Angefangen bei den Bombennächten im Luftschutzkeller am Meppener Markt, dem Hauptmann von der Wehrmacht, der die Nachricht vom Tod meines Vaters brachte, gefallen im Osten, in Libau, am Tag, als ich drei wurde, dem Einmarsch polnischer Regimenter der britischen Armee, dem verbotenen Spielen in den Trümmern auf der anderen Straßenseite, dem Sammeln von Bucheckern, gegen die meine Mutter Öl eintauschen konnte, dem Torfstechen im Versener Moor, damit wir im Winter was zum Heizen hatten, später die Einschulung im April 1948 und kurz darauf die Währungsreform. Noch Jahre später konnte meine Mutter sich darüber aufregen, dass alle Geschäfte am Tag danach wieder gefüllte Regale hatten - musste nicht bis gestern noch gehungert werden, weil es nichts gab? Dann dauerte es nicht lange und die Nachbarn fuhren mit ihrem Opel Kapitän über den Großglockner nach Venedig, was sie daheim mit bunten Aufklebern beweisen konnten. Und wir verkauften unser Klavier, damit wir was zum Anziehen hatten, denn Mutters Rente war winzig. Dass sie meinen Bruder und mich über diese Jahre brachte, war eine Leistung, die ich noch immer bewundere.
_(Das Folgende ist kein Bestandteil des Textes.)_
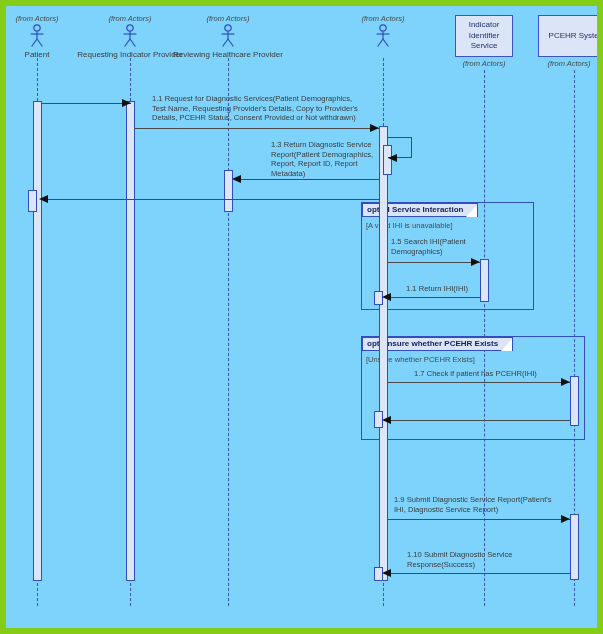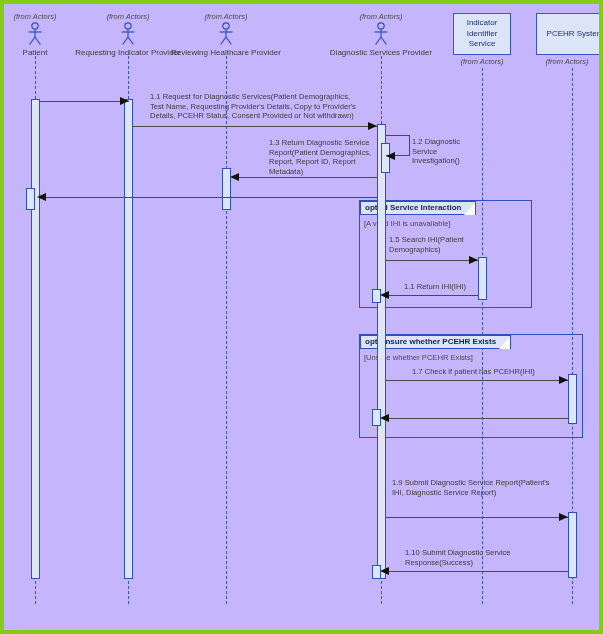--- a/index.html
+++ b/index.html
@@ -1,21 +1,21 @@
 <!DOCTYPE html>
 <html><head>
 <meta charset="utf-8">
 <style>
   html,body{margin:0;padding:0;background:#ffffff;}
   body{font-family:"Liberation Sans",sans-serif;}
   #canvas{
     position:relative;
     width:603px;height:634px;
-    background:#c4b5fd;
-    border:4px solid #84cc16;
+    background:#7dd3fc;
+    border:6px solid #84cc16;
     box-sizing:border-box;
     overflow:hidden;
   }
   
   .actor{position:absolute;width:160px;text-align:center;}
   .actor .stick{position:relative;height:26px;width:100%;}
   .actor .stick svg{position:absolute;left:50%;top:0;transform:translateX(-50%);}
   .actor .from{font-style:italic;font-size:7.5px;color:#4a4a4a;line-height:10px;margin:0;}
   .actor .nm{font-size:8px;color:#3b3b3b;line-height:10px;margin:0;}
   
@@ -123,21 +123,20 @@
     <div class="from">(from Actors)</div>
     <div class="stick">
       <svg width="20" height="24" viewBox="0 0 20 24">
         <circle cx="10" cy="4" r="3.2" fill="none" stroke="#2f4ec0" stroke-width="1.2"></circle>
         <line x1="10" y1="7.4" x2="10" y2="15" stroke="#2f4ec0" stroke-width="1.2"></line>
         <line x1="3.6" y1="10" x2="16.4" y2="10" stroke="#2f4ec0" stroke-width="1.2"></line>
         <line x1="10" y1="15" x2="4.6" y2="22.5" stroke="#2f4ec0" stroke-width="1.2"></line>
         <line x1="10" y1="15" x2="15.4" y2="22.5" stroke="#2f4ec0" stroke-width="1.2"></line>
       </svg>
     </div>
-    <div class="nm">Diagnostic Services Provider</div>
   </div>
 
   <div class="objbox" style="left:449px;top:9px;width:58px;height:42px;">
     <span>Indicator Identifier Service</span>
   </div>
   <div class="objcap" style="left:418px;top:53px;">(from Actors)</div>
 
   <div class="objbox" style="left:532px;top:9px;width:78px;height:42px;">
     <span>PCEHR System</span>
   </div>
@@ -182,23 +181,20 @@
   <div class="head r" style="left:116px;top:92.5px;"></div>
 
   <div class="lbl" style="left:146px;top:88px;width:250px;">1.1 Request for Diagnostic Services(Patient Demographics,
 Test Name, Requesting Provider's Details, Copy to Provider's
 Details, PCEHR Status, Consent Provided or Not withdrawn)</div>
   <div class="msg" style="left:128px;top:122px;width:245px;"></div>
   <div class="head r" style="left:364px;top:117.5px;"></div>
 
   <div class="selfmsg" style="left:382px;top:131px;width:24px;height:21px;"></div>
   <div class="head l" style="left:382px;top:147.5px;"></div>
-  <div class="lbl" style="left:408px;top:133px;width:76px;">1.2 Diagnostic
-Service
-Investigation()</div>
 
   <div class="lbl" style="left:265px;top:134px;width:122px;">1.3 Return Diagnostic Service
 Report(Patient Demographics,
 Report, Report ID, Report
 Metadata)</div>
   <div class="msg" style="left:231px;top:173px;width:142px;"></div>
   <div class="head l" style="left:226px;top:168.5px;"></div>
 
   <div class="msg" style="left:40px;top:193px;width:333px;"></div>
   <div class="head l" style="left:33px;top:188.5px;"></div>
@@ -212,21 +208,21 @@
   <div class="msg" style="left:382px;top:291px;width:92px;"></div>
   <div class="head l" style="left:376px;top:286.5px;"></div>
 
   <div class="lbl" style="left:408px;top:363px;width:175px;">1.7 Check if patient has PCEHR(IHI)</div>
   <div class="msg" style="left:382px;top:376px;width:182px;"></div>
   <div class="head r" style="left:555px;top:371.5px;"></div>
 
   <div class="msg" style="left:382px;top:414px;width:182px;"></div>
   <div class="head l" style="left:376px;top:409.5px;"></div>
 
-  <div class="lbl" style="left:388px;top:474px;width:180px;">1.9 Submit Diagnostic Service Report(Patient's
+  <div class="lbl" style="left:388px;top:489px;width:180px;">1.9 Submit Diagnostic Service Report(Patient's
 IHI, Diagnostic Service Report)</div>
   <div class="msg" style="left:382px;top:513px;width:182px;"></div>
   <div class="head r" style="left:555px;top:508.5px;"></div>
 
   <div class="lbl" style="left:401px;top:544px;width:180px;">1.10 Submit Diagnostic Service
 Response(Success)</div>
   <div class="msg" style="left:382px;top:567px;width:182px;"></div>
   <div class="head l" style="left:376px;top:562.5px;"></div>
 
 </div>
"Nein, euer Vater war kein Nazi", war ein Satz, den mein Bruder Hans und ich oft gehört haben, der war ihr wichtig. Und sie? Genau wie all die Nachbarn, mit denen sie manchmal über die Vorkriegszeit redete, war sie in einer inneren Emigration gewesen, die zu dieser Zeit auch von allen schon so genannt wurde. Man hatte ja nicht anders gekonnt, man musste ja mitmachen. Und das, obwohl der Hitlergruß so entwürdigend war und dann noch die ewige Sammelei für das Winterhilfswerk. Bevor ich wusste, was die Deutschen angerichtet hatten, wusste ich, dass niemand von denen, die ich kannte, dabei mitgemacht hatte - und dass Nazis einfach nur peinlich waren.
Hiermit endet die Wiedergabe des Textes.